つぐみ:「・・・あのね武、ベテランのあの2人が、素人相手にそうそう振り込むわけが無いでしょ。
それに、元々10000点差があるってことで、あの2人には更に過酷な条件が強いられてるのよ?」

武:「更に過酷な条件?何だそりゃ?」

つぐみ:「・・・バカ。麻雀の経験者なら、少しは考えなさいよ。それは、ツモ和了が制限されるってことよ。
あの2人が、天やひろゆきから満貫、ハネ満クラスの直撃を取ることはかなり難しい。
つまり、あの2人が天たちの点棒を確実に減らすには、ツモ和了しか無いわけだけど・・・。
もし優かホクトが、序盤流れをつかんで、いい手を何度かツモ和了できたとしても、
チームによる対決でのツモ和了は、味方の点棒も減らしてしまう。
我慢比べをして、先に箱割れになってしまうのは、ホクトたちの方よ。
おまけに、失点の挽回もきかないし、差込みをして持ち点を増やすこともできないんだから。」

武:「あ〜、なるほどな。だけどさつぐみ、お前、ホクトがもう負けるって決まってるようなこと言ってるぞ。」

つぐみ:「え?あ・・・。
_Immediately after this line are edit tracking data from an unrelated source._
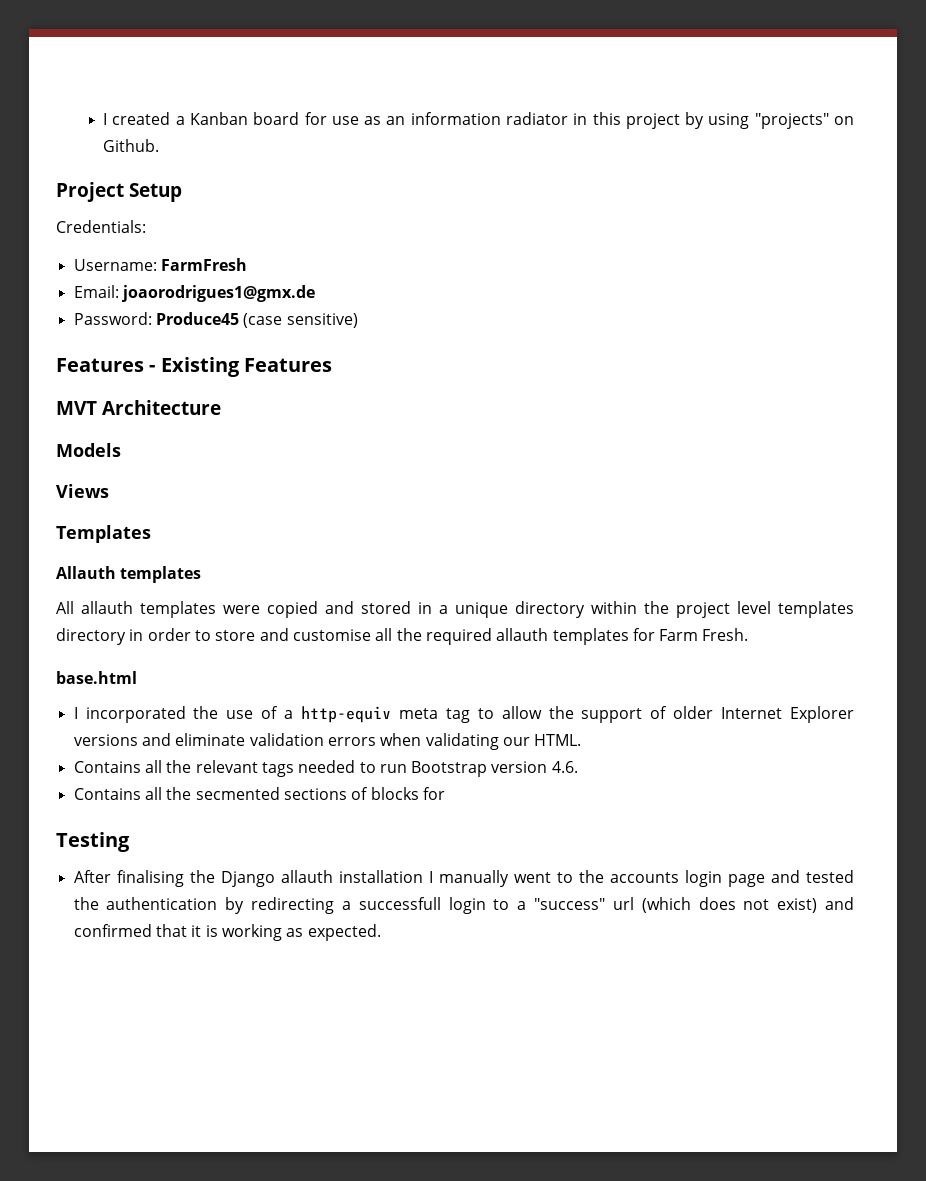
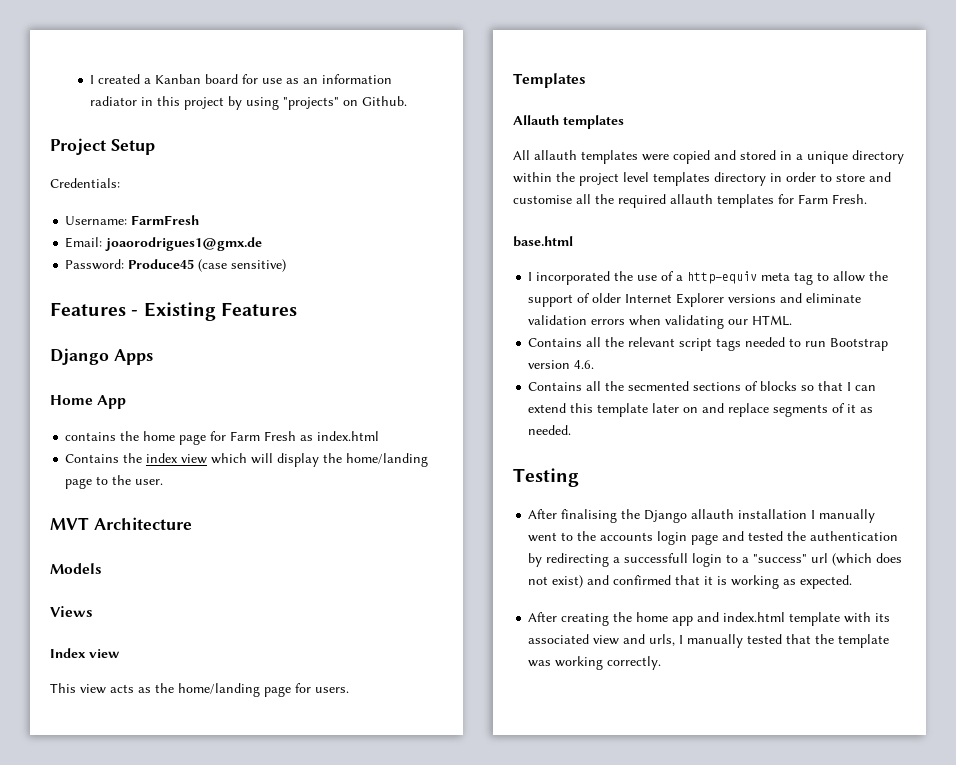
[56,400,221,415] [56,443,121,457] [56,484,109,498] MVT Architecture // Models // Views -> [50,348,153,365] [50,395,127,409] [65,431,380,445] [65,453,429,467] [65,475,164,489] [50,517,192,530] [50,563,102,574] [50,606,93,617] [50,648,120,658] [50,683,349,697] Django Apps // Home App // contains the home page for Farm Fresh as index.html // Contains the index view which will display the home/landing page to the user. // MVT Architecture // Models // Views // Index view // This view acts as the home/landing page for users.
(258, 766) none -> [679,338,713,351] script
[422,787,445,800] for -> [801,381,877,391] [528,403,874,417] [528,425,572,435] so that I can extend this template later on and replace segments of it as needed.
(381, 932) none -> [528,612,891,626] [528,634,890,648] [528,656,662,670] // After creating the home app and index.html template with its associated view and urls, I manually tested that the template was working correctly.

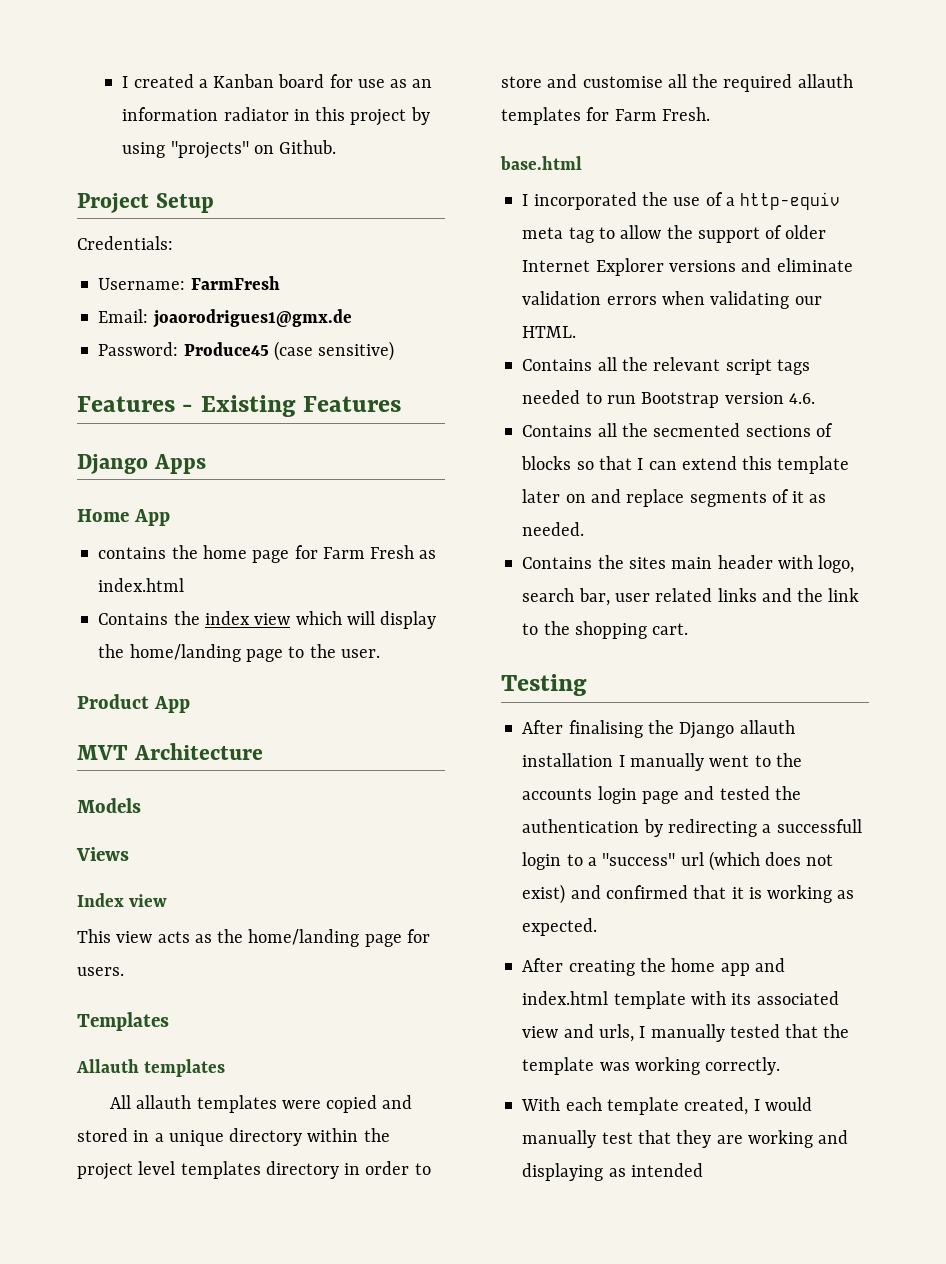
(164, 482) none -> [77,694,190,713] // Product App
(572, 430) none -> [522,555,855,573] [522,588,860,606] [522,621,689,639] // Contains the sites main header with logo, search bar, user related links and the link to the shopping cart.
(662, 663) none -> [521,1097,812,1115] [522,1130,849,1148] [522,1163,703,1181] // With each template created, I would manually test that they are working and displaying as intended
」

武:「確かにホクトたちが、不利といえば不利だけどさ。そんなこと、それ以上でもそれ以下でもないだろ。
条件が不利なことと、勝負の結果はあくまで別物だぜ。
そんなことより、信じてやれよ。あいつらのことを。
何と言おうと、あの2人は自分たちの力でここまで勝ちあがってきたんだ。
誰が相手だって、可能性は残されてるさ。」

つぐみ:「(小声で)準決勝は最終的に、あなたがホクトを押し上げてやったくせに・・・。)」

武:「何か言ったか?つぐみ?」

つぐみ:「いいえ、別に何も?(微笑)」

春香奈:「いずれにせよ、勝負はこれからよ。次は、さっき以上に緊張感のある闘牌になるはず。
最後まで、見守りましょう。」

沙羅:「(お兄ちゃん、なっきゅ先輩、頑張って・・・。)」












あとがき

いよいよ、決勝戦開始です。恐らく次で、最後になるかと思います。
若い頃のアカギ登場のネタは、「アカギ」のアニメ化を祝う形で加えさせていただきました。
あんまり喋ってないですが。(笑)
実は、武&つぐみVSホクト&秋香奈の準決勝に関しては、何度も手直しをしたのですが
結局納得いく展開を書くことが出来ず、残念ながら割愛させていただくこととなりました。
かなり心残りですが、時間の都合上ということでお許しください。